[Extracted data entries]
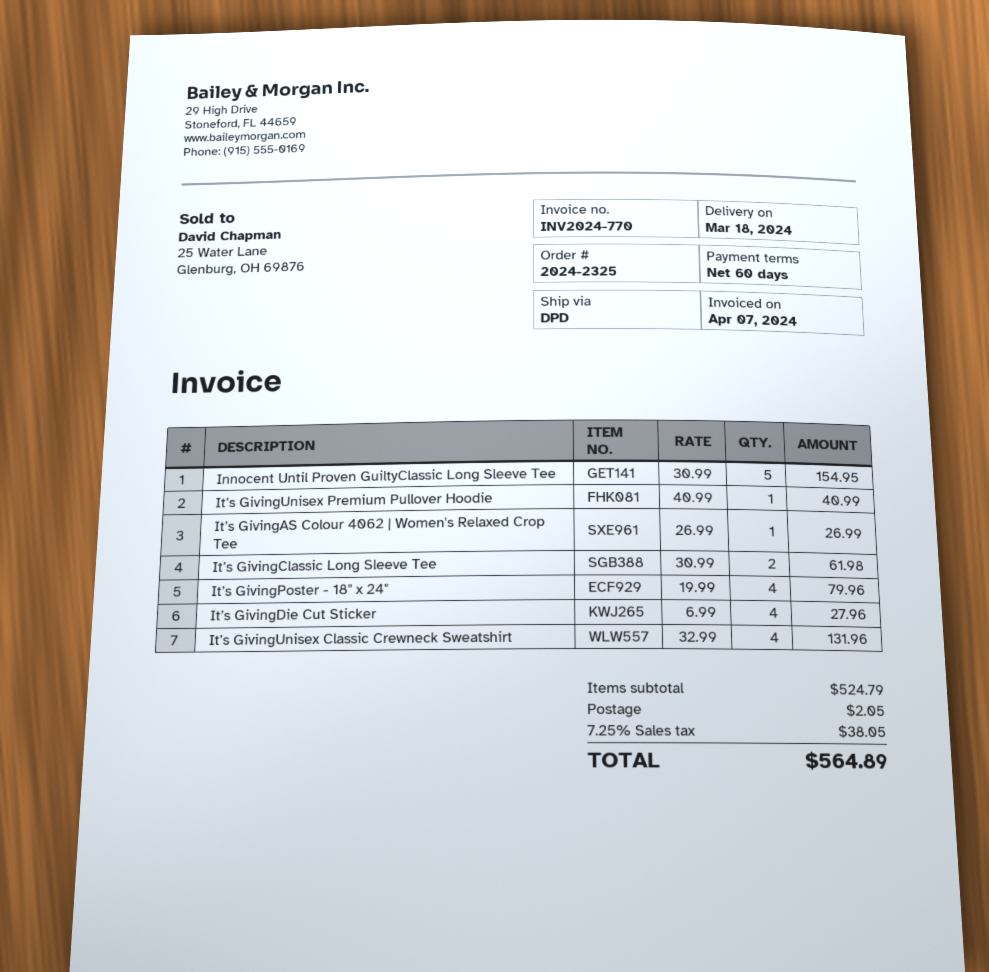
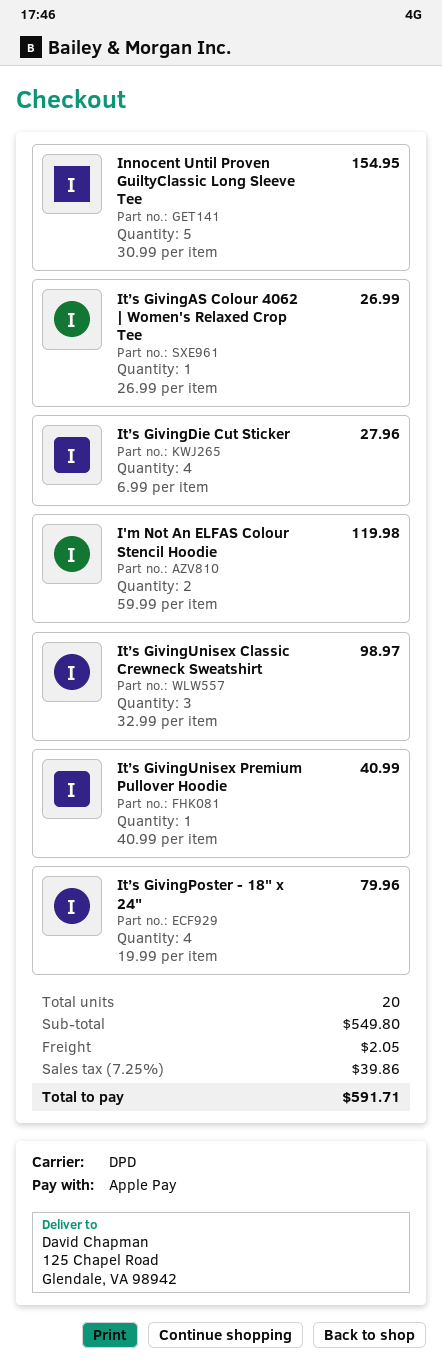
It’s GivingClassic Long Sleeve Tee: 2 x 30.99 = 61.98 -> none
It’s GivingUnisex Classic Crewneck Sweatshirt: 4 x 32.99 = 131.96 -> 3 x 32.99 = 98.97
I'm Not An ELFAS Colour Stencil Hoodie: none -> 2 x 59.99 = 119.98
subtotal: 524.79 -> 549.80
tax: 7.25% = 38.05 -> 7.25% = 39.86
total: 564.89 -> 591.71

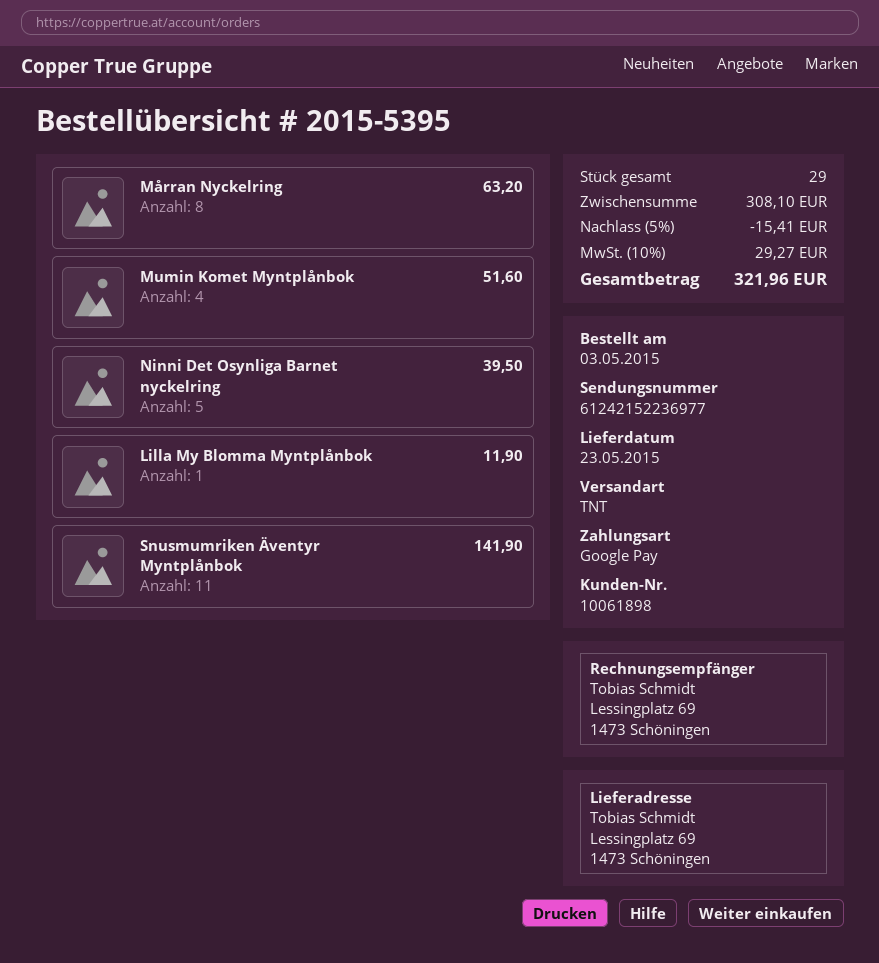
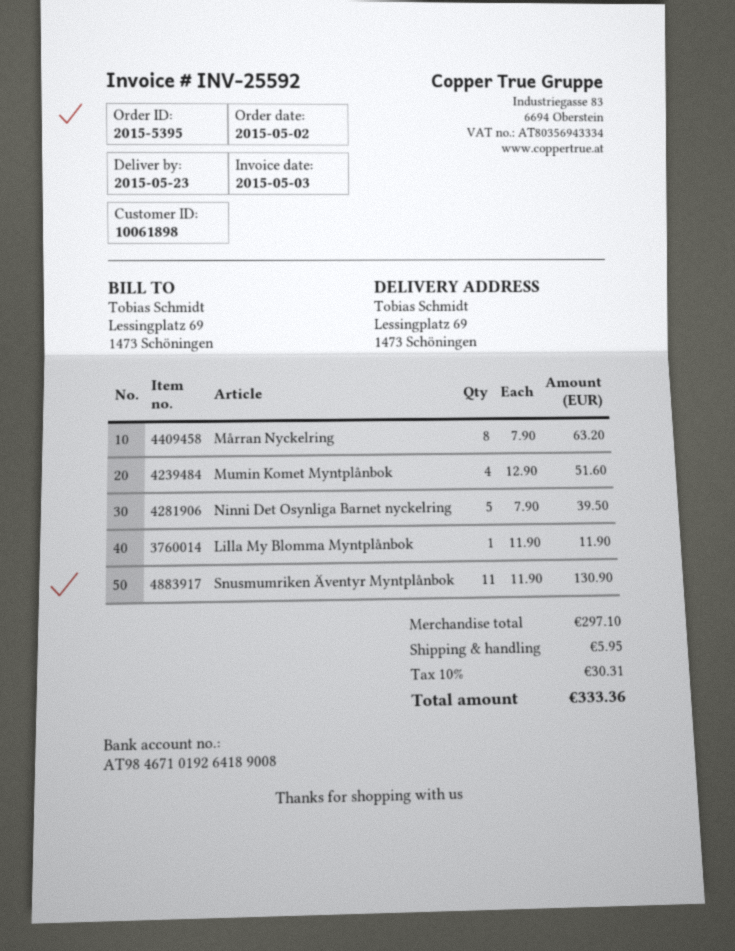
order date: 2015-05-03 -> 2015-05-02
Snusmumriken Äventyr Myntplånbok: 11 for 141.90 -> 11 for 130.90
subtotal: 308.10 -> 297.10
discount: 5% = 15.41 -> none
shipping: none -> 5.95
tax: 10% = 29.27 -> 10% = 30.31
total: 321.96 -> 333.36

---

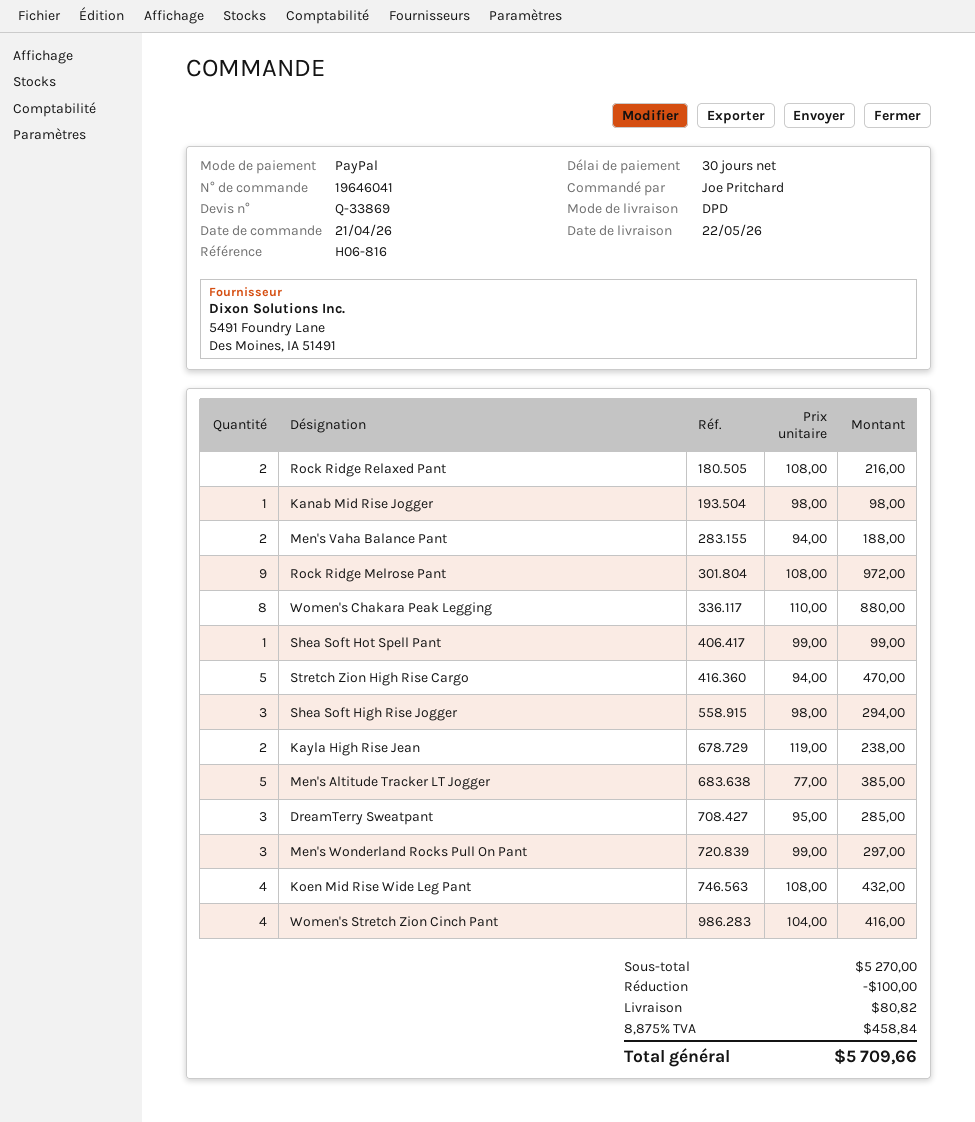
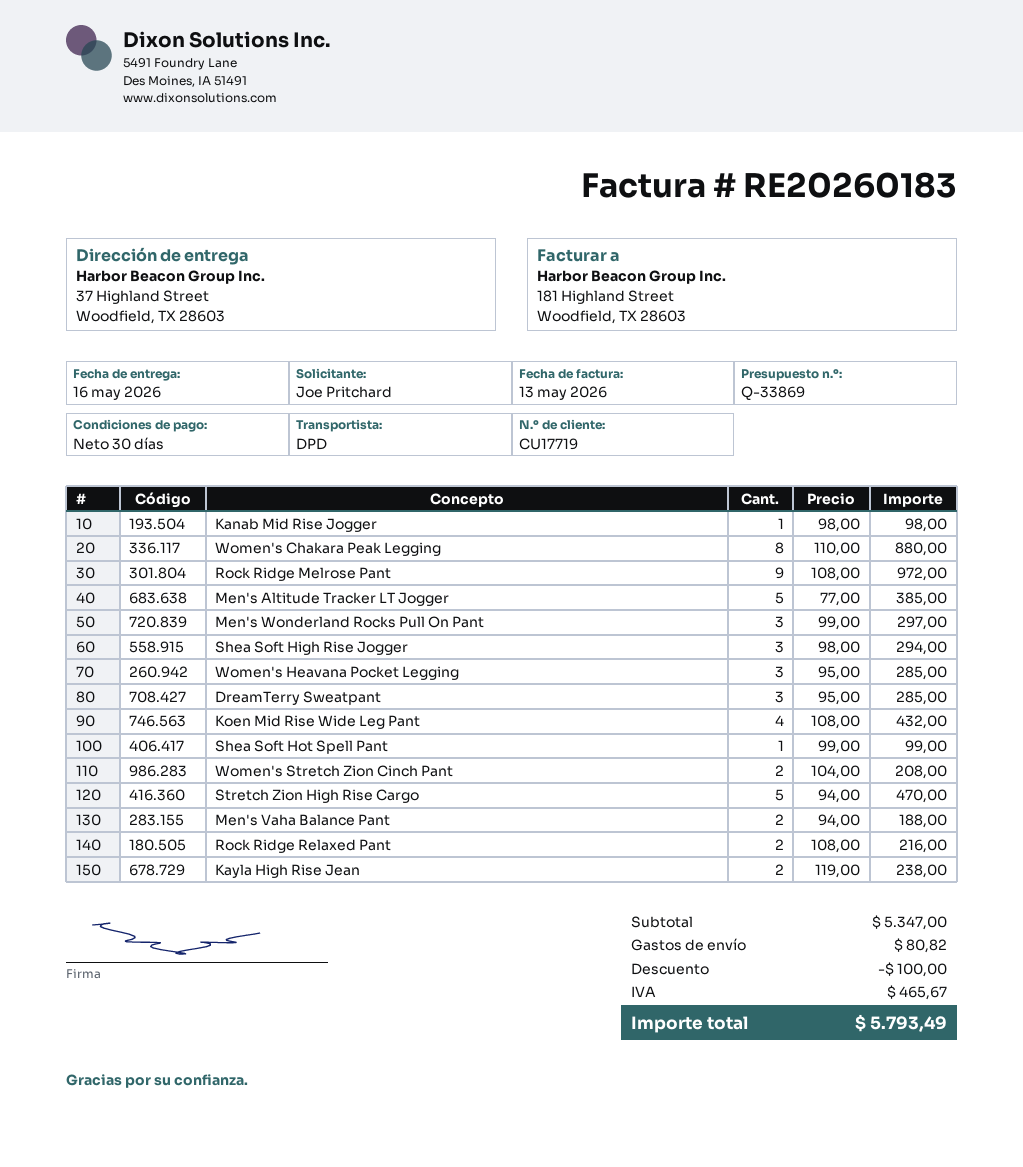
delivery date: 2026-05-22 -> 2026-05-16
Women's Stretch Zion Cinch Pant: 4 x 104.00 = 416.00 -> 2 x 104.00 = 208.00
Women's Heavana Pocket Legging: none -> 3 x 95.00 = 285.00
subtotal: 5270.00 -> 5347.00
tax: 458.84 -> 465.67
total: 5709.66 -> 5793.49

Prompt
Each line of the data that holds "Women" should be copied.

Reply to the exercise
Women's Stretch Zion Cinch Pant: 4 x 104.00 = 416.00 -> 2 x 104.00 = 208.00
Women's Heavana Pocket Legging: none -> 3 x 95.00 = 285.00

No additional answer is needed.